另一立场则以萨巴蒂诺·莫斯卡蒂等学者为代表,将该圣区诠释为自然死亡婴幼儿的专用墓地。晚近对火化骨骸的骨骼学研究尚未给出定论。对于巴力-哈蒙的描述而言,这意味着:他最重要的祭祀地点同时也是腓尼基裔考古学中最具争议的发现。
巴力-哈蒙并未随公元前146年迦太基的毁灭而消亡。在罗马统治下的北非,他以 非洲萨图努斯(Saturnus Africanus)之名延续,成为阿非利加行省有据可查的最广泛崇拜之一。
罗马时期数以百计的萨图努斯石碑表明,腓尼基裔后裔在罗马名号下继续崇拜其古老的主神,并保留了独特的图像特征,例如神祇身覆面纱或手持镰刀。
希腊人早已将巴力-哈蒙与 克洛诺斯(Kronos)相等同,这在儿童献祭的相关记载中尤为突出,因为克洛诺斯曾吞噬己子。
罗马人随后选用萨图努斯(Saturn)–克洛诺斯的拉丁对应神–予以认同。这一 interpretatio(诠释转化)对于研究而言是一把双刃剑:一方面揭示了宗教延续性,另一方面又以希腊-罗马观念遮蔽了腓尼基裔神祇的本来面貌。
因此,仅凭晚期萨图努斯等同关系,无法回答巴力-哈蒙究竟源于何处这一问题。学界争议的焦点在于:”哈蒙”(Hammon)这一称谓究竟指向某一地名(如叙利亚北部的哈马特,或某座山峰),还是源于闪米特语中”火盆”或”香坛”之义。

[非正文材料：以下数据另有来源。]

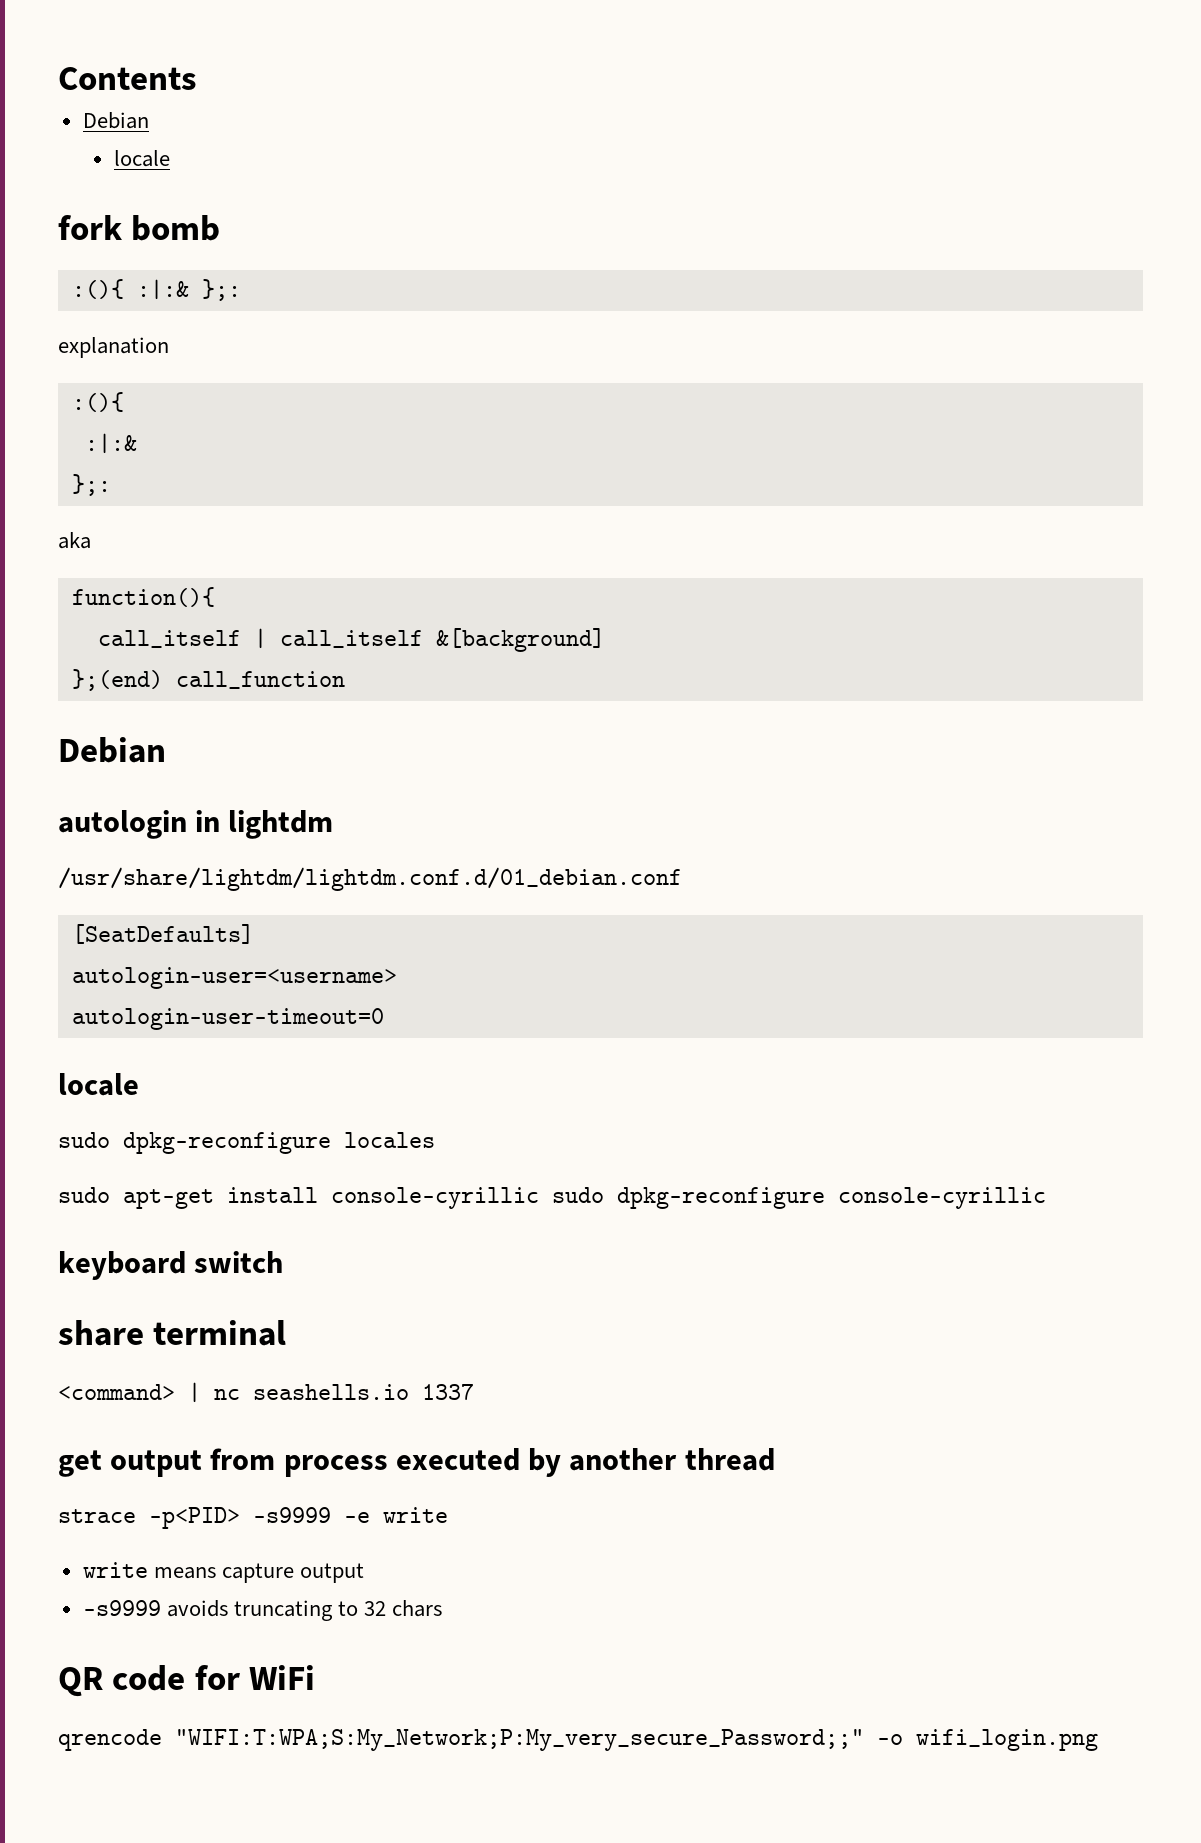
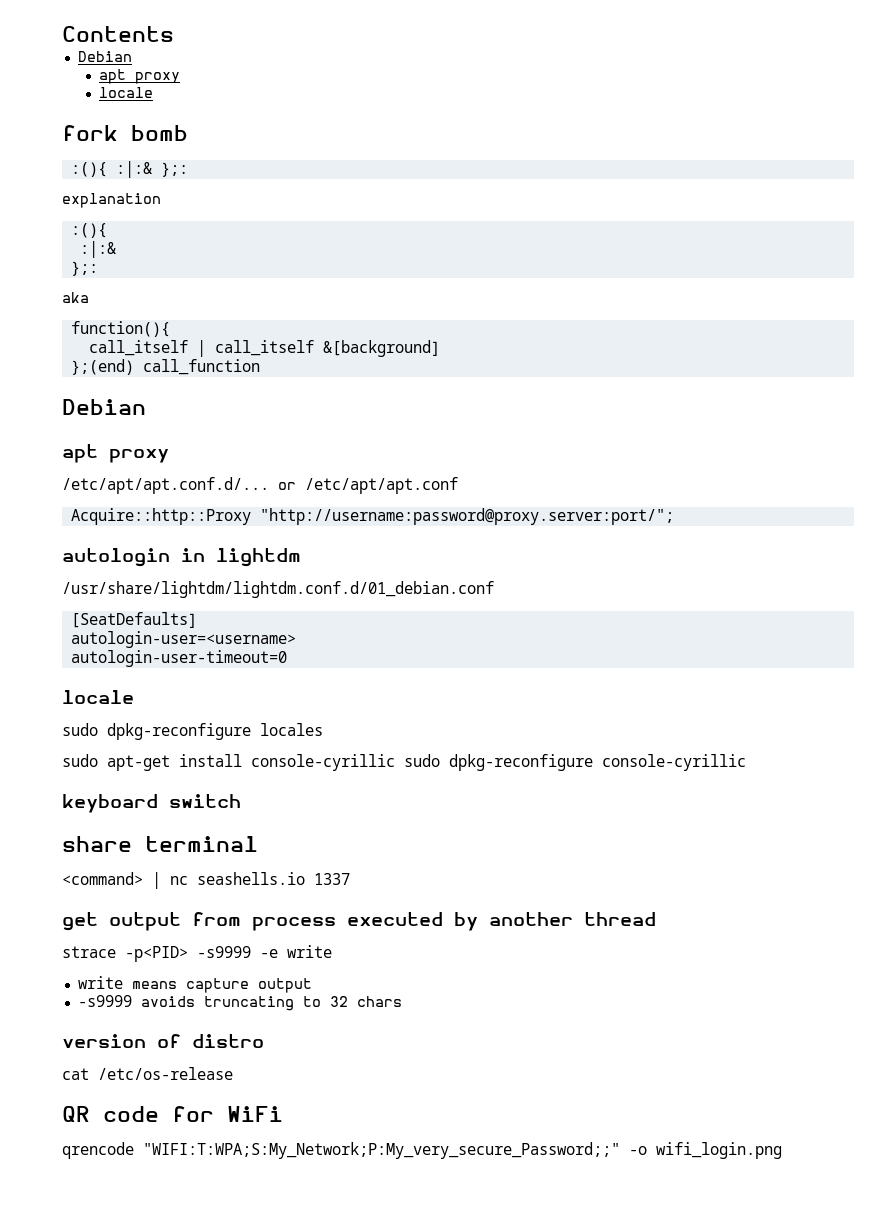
  Contents
  Debian
+ apt proxy
  };(end) call_function
  Debian
+ apt proxy
+ /etc/apt/apt.conf.d/... or /etc/apt/apt.conf
+ Acquire::http::Proxy "http://username:password@proxy.server:port/";
+ version of distro
+ cat /etc/os-release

埃里克·古贝尔、保罗·塞拉等学者对这些问题均有研究,但尚无共识。可以确定的是:罗马萨图努斯的面具是这一神祇形象最晚近、而非最原初的层次。关于同名词根的西闪米特神祇,另见亚姆在乌加里特万神殿中的条目。
巴力-哈蒙是腓尼基裔迦太基的最高神,其托斐特圣所证明了他作为最高护佑神的地位;罗马时期,他以非洲萨图努斯的形式延续受到崇拜。